Dear Shujun,

When comes the time to deal with very low amount of RNA, I would suggest you to be very careful with contamination that is unavoidable. If you are using regular Eppendorf tubes, some DNA/RNA/protein will stick to it on the borders. I normally use Eppendorf LoBind tubes to reduce the bias due to what sticks in the tube. Normally I get better results that way.

Hope that was useful!

You should Continue to work from A to Z without storing in deep freezer precisely , with optimization in concentration

best wishes 

For smaller amount of cells kits perform better vis-a-vis Tri reagent. I sthere any chance you could try one like RNAqueous, Qiagen RNeasy 

I think what Shujun is trying to say is that she gets RNA signal in samples to which she added no RNA in the first place.

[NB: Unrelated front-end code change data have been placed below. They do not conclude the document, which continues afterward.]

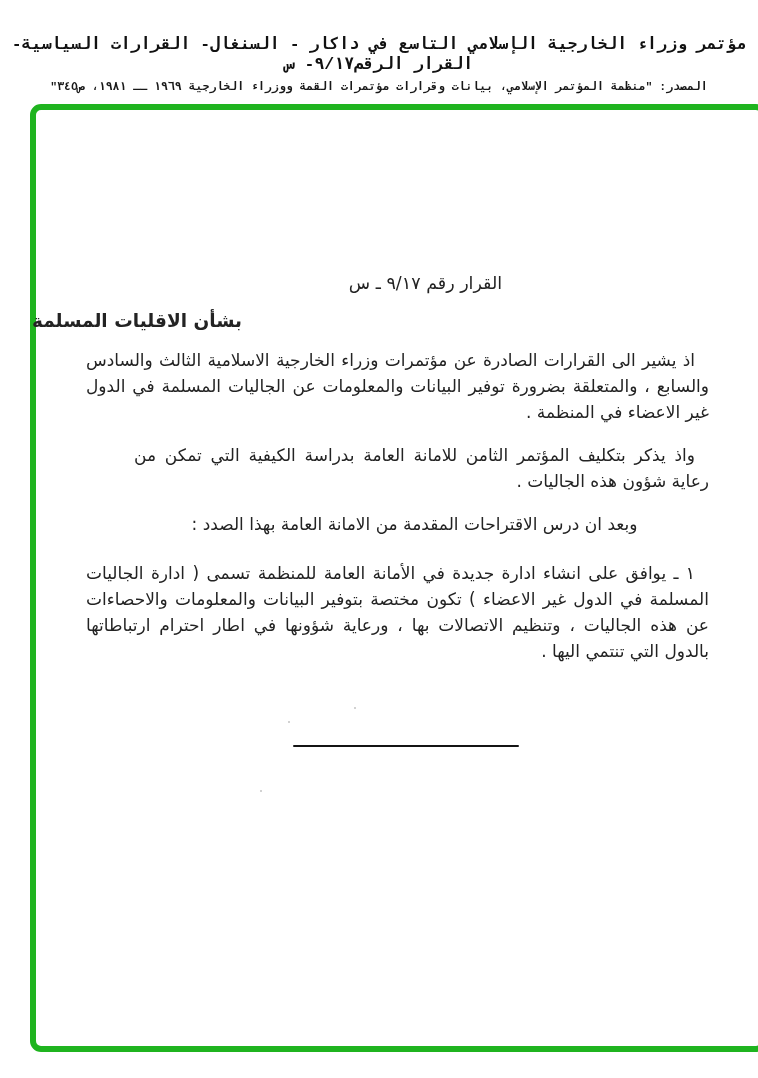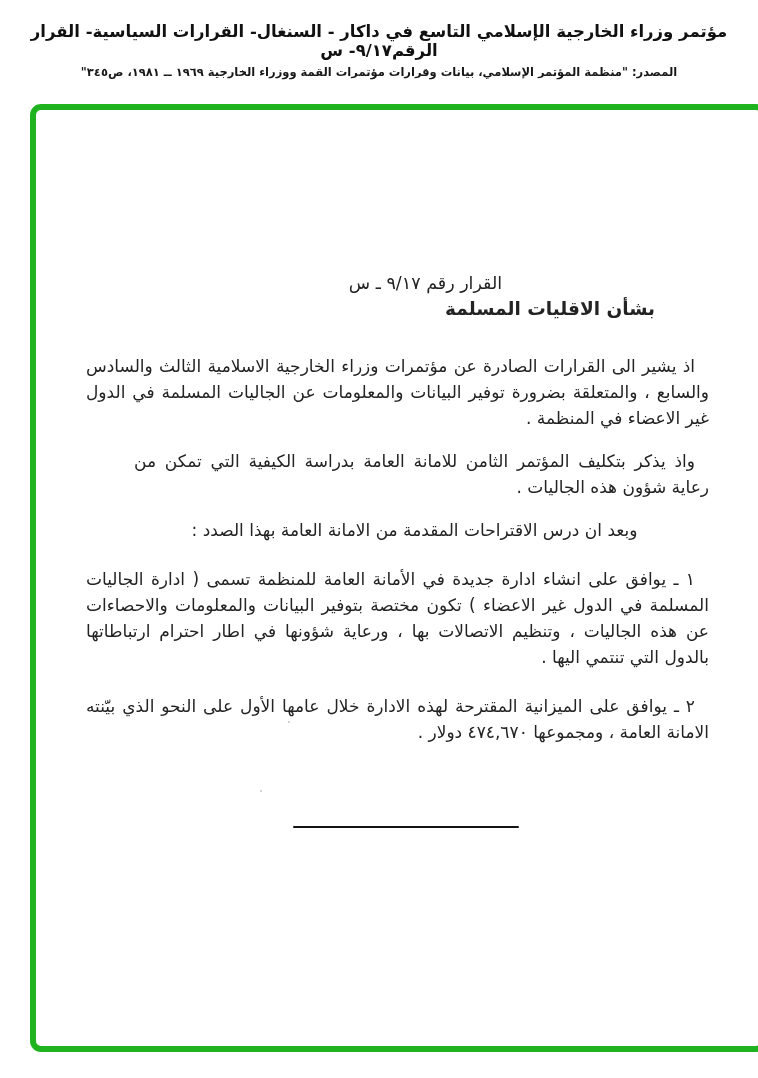--- a/index.html
+++ b/index.html
@@ -19,11 +19,12 @@
   
   .page-header {
     position: absolute;
-    top: 22px;
+    top: 34px;
     left: 0;
     right: 0;
     text-align: center;
     direction: rtl;
+    font-family: Liberation Mono, monospace;
   }
   .page-header .line1 {
     font-size: 16.5px;

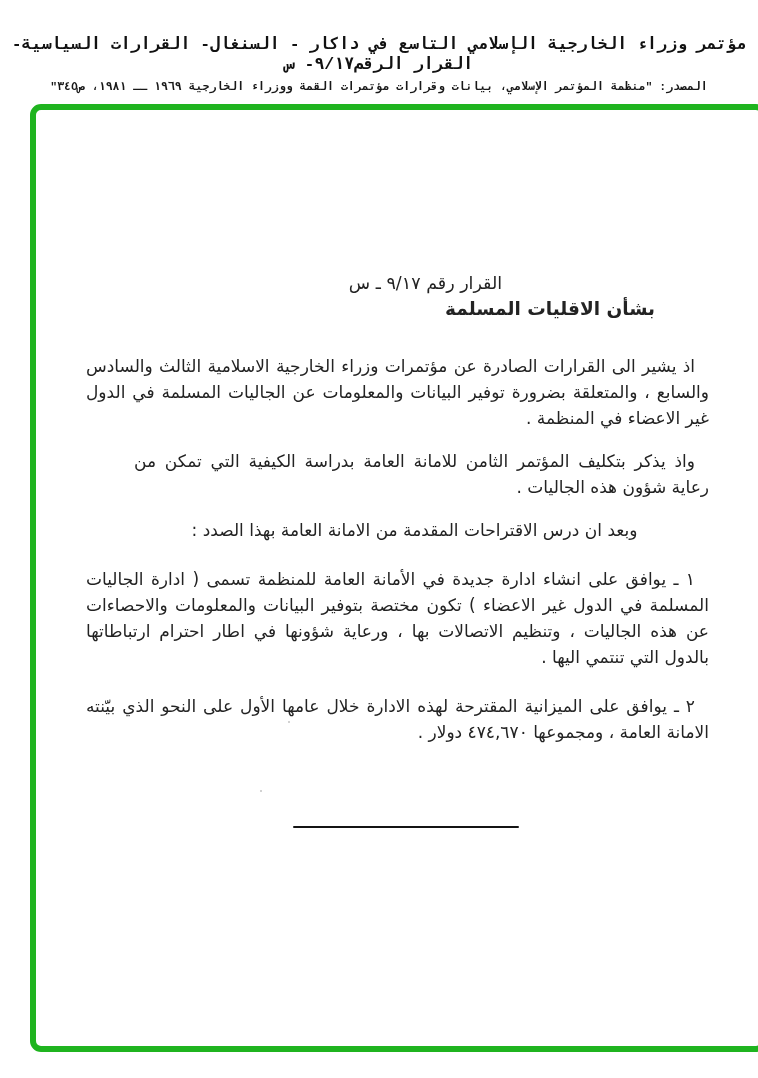--- a/index.html
+++ b/index.html
@@ -71,10 +71,10 @@
     white-space: nowrap;
   }
   .res-subject {
-    text-align: right;
+    text-align: left;
     font-size: 18.5px;
     font-weight: bold;
-    margin-top: 0;
+    margin-top: 12px;
     transform: translateX(-54px); 
     white-space: nowrap;
   }

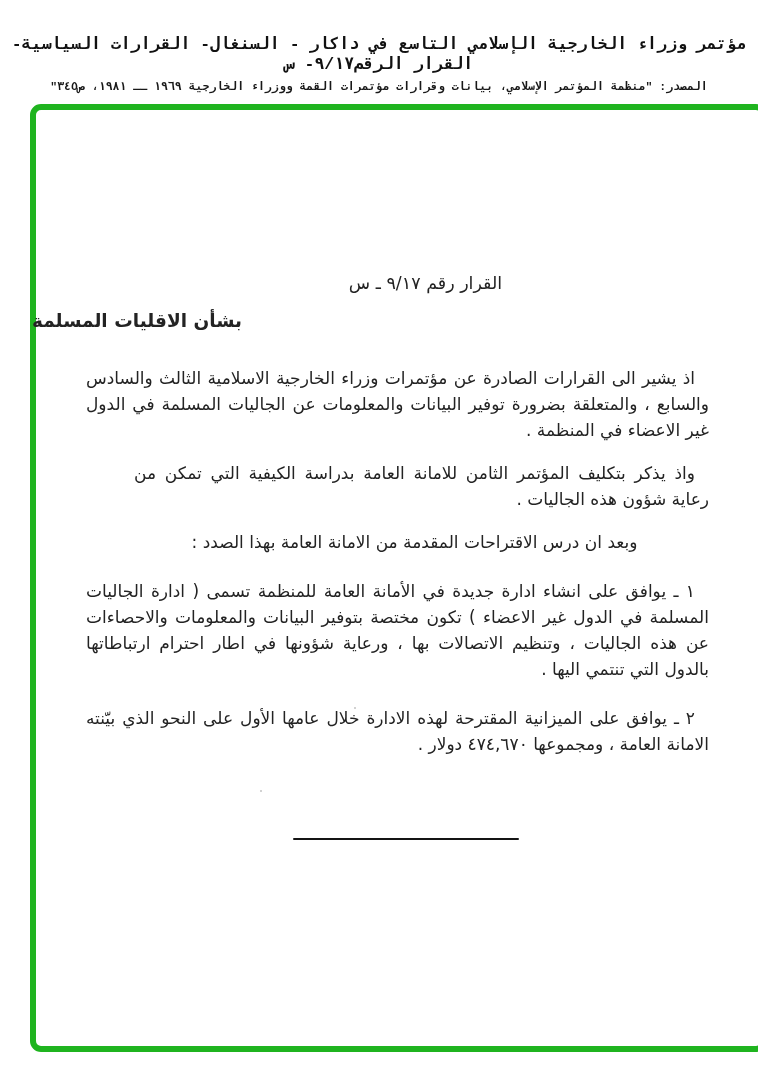--- a/index.html
+++ b/index.html
@@ -80,7 +80,7 @@
   }
 
   .para {
-    margin-top: 31px;
+    margin-top: 13px;
     text-align: justify;
     text-indent: 14px; 
   }

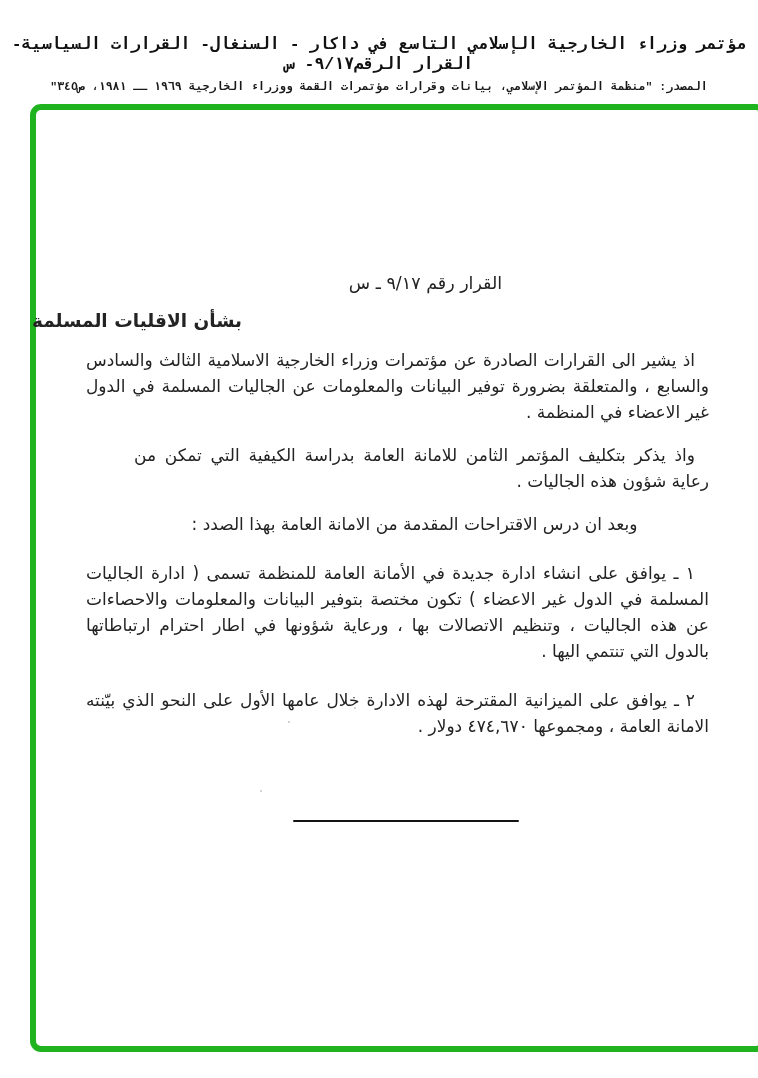--- a/index.html
+++ b/index.html
@@ -136,7 +136,6 @@
 
     <p class="resolution">١ ـ يوافق على انشاء ادارة جديدة في الأمانة العامة للمنظمة تسمى ( ادارة الجاليات المسلمة في الدول غير الاعضاء ) تكون مختصة بتوفير البيانات والمعلومات والاحصاءات عن هذه الجاليات ، وتنظيم الاتصالات بها ، ورعاية شؤونها في اطار احترام ارتباطاتها بالدول التي تنتمي اليها .</p>
 
-    <p class="resolution">٢ ـ يوافق على الميزانية المقترحة لهذه الادارة خلال عامها الأول على النحو الذي بيّنته الامانة العامة ، ومجموعها ٤٧٤,٦٧٠ دولار .</p>
 
     <div class="divider"></div>
   </div>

Shujun, my guess is that you're using nanodrop for RNA quantification. As good as glycogen is in facilitating the precipitation of low quantiities of RNA, unfortunately, glycogen itself absorbs UV at wavelengths similar to nucleic acid. Therefore, in your no RNA control you will get measurable absorbance in the 260-280nm. On top of that, the glycogen absorbance curve is different to that of nucleic acids, it will skew the absorbance from the RNA itself and it will appear in your read-out as contamination. 1000 cells is indeed a tiny amount and I don't think you can get enough RNA out of it to be able to measure it reliably with nanodrop. What you can use is a more sensitive measurement lik Qubit. Otherwise, you can use qRT-PCR that includes a standard curve, but that uses up your sample and requires reverse trancription step.

You can also try using the glycogen-only sample as the blank for your measurements. This way, whatever absorbance is caused by glycogen, it will be subtracted from the RNA's absorbance. But at very very low RNA concentrations, you might still only get some noise rather than a nice curve.

Good luck!

Thank you guys so much for your kind suggestions. I am still trying!